A strong negative correlation between fungal spores and rainfall was noted. Interestingly, for this specific four-month dry-season window, higher rainfall (in Nov and Feb) coincided with lower fungal counts, while the driest month (Dec) saw the highest fungal spike. This suggests that during this transition into the dry season, fungal release may have been triggered by the drying of substrates rather than by immediate moisture, a phenomenon characteristic of “dry-weather” spores such as Cladosporium and Alternaria (Troutt & Levetin, 2001). The relationship between fungi and temperature, as well as relative humidity, showed very weak correlations, suggesting these were not the primary drivers of fungal fluctuations during this specific period (Adhikari et al., 2004). Just like pollen, pteridophyte spores showed a moderate negative correlation with temperature. However, unlike pollen and fungi, pteridophytes showed a weak positive correlation with rain, reflecting their biological dependence on moisture for growth and spore dispersal (Njokuocha, 2006).

5. Conclusion

The recovery of palynomorphs in this location was remarkable. These findings underscore the need for seasonal health alerts and improved waste-mitigation strategies in high-risk areas. The findings demonstrate a high concentration of airborne palynomorphs, which peaked during the onset of the Harmattan period.

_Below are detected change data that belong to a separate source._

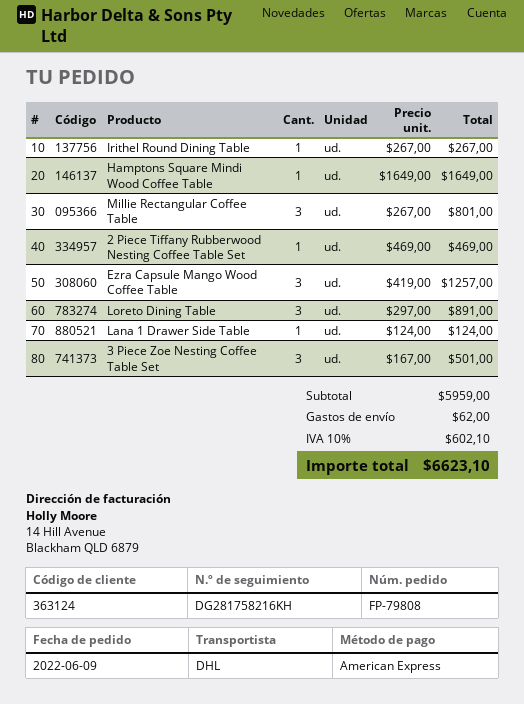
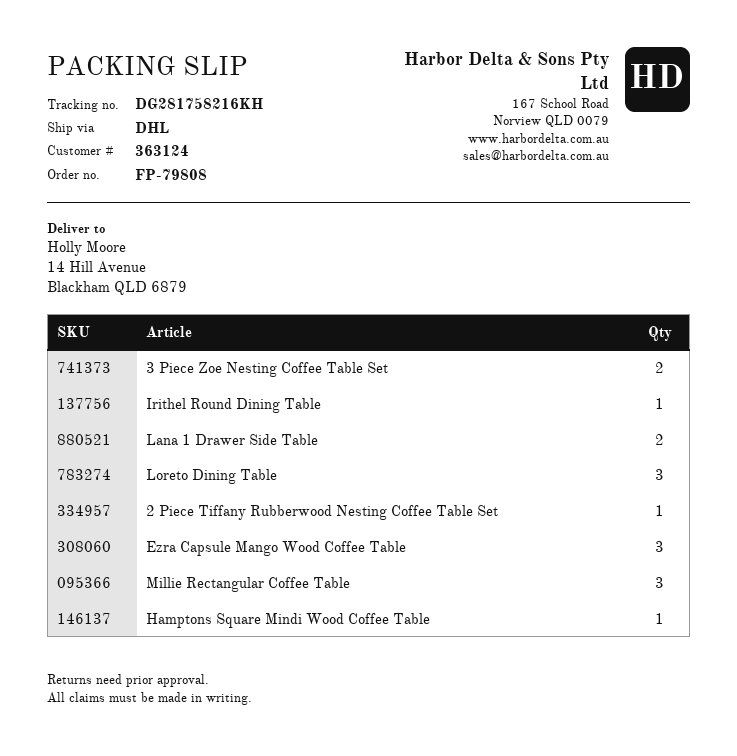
Lana 1 Drawer Side Table: 1 -> 2
3 Piece Zoe Nesting Coffee Table Set: 3 -> 2

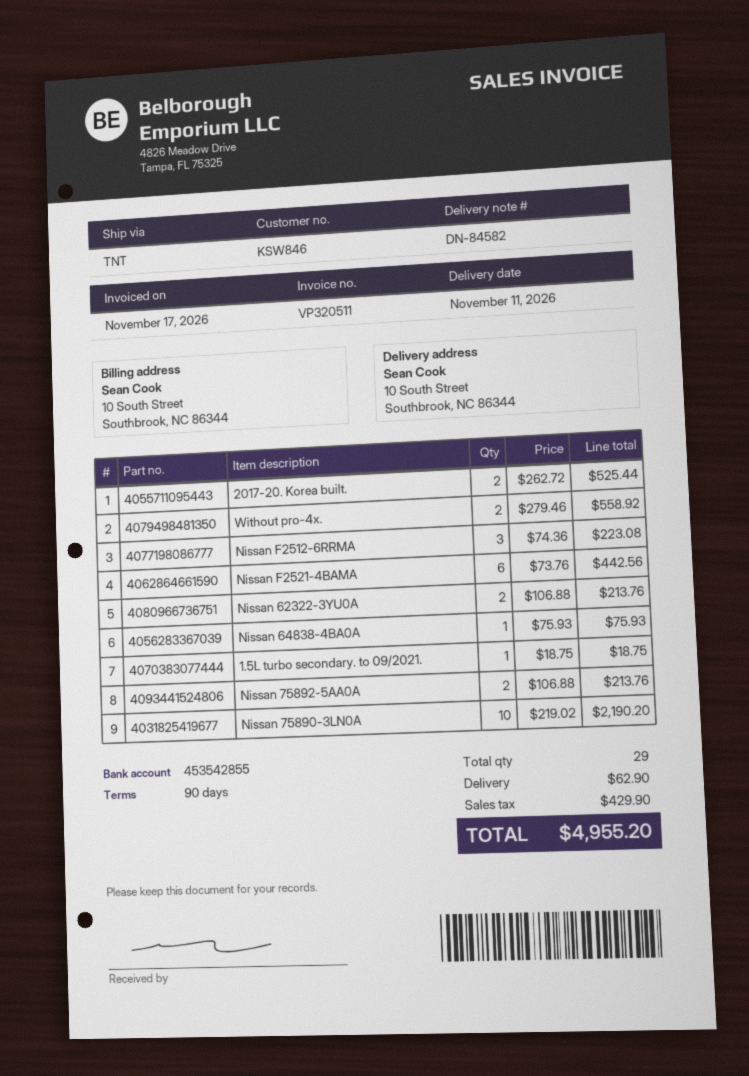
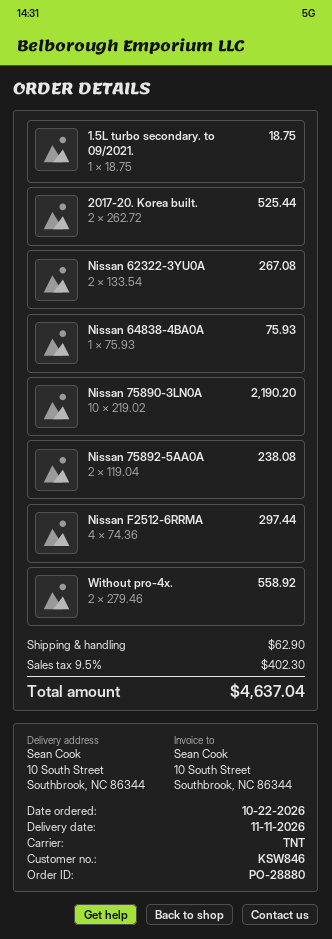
Nissan F2512-6RRMA: 3 x 74.36 = 223.08 -> 4 x 74.36 = 297.44
Nissan F2521-4BAMA: 6 x 73.76 = 442.56 -> none
Nissan 62322-3YU0A: 2 x 106.88 = 213.76 -> 2 x 133.54 = 267.08
Nissan 75892-5AA0A: 2 x 106.88 = 213.76 -> 2 x 119.04 = 238.08
tax: 429.90 -> 402.30
total: 4955.20 -> 4637.04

The Harmattan season poses the greatest risk for respiratory health due to high airborne pollen grain and spore loads. The study highlights that while total counts are driven by meteorological factors, the clinical impact is location-dependent. This study is a pilot study. Thus, it needs to be followed up with studies for other locations to get a more comprehensive picture of the aeropalynomorphs in Ibadan city. The health risks associated with the abundant fungal spores and pollen in the studied areas should be further evaluated. The variation in the recovery was a result of the weather patterns, the nature of local vegetation, and the intensity of human activities.

Future Research

Future studies should extend the sampling period to a full 12-month cycle. This would allow for a better understanding of the rainy season fungal peaks and provide the sample size necessary for higher statistical significance in Pearson correlations. Incorporating clinical tests, such as Skin Prick Tests (SPT) or ELISA for specific IgE, would help confirm which specific pollen or fungal taxa identified in this study are the primary drivers of the reported symptoms. Future aerobiological traps should be paired with PM2.5 and PM10 sensors to distinguish between biological particles (such as pollen/spores) and environmental pollutants (including smoke/soot/dust).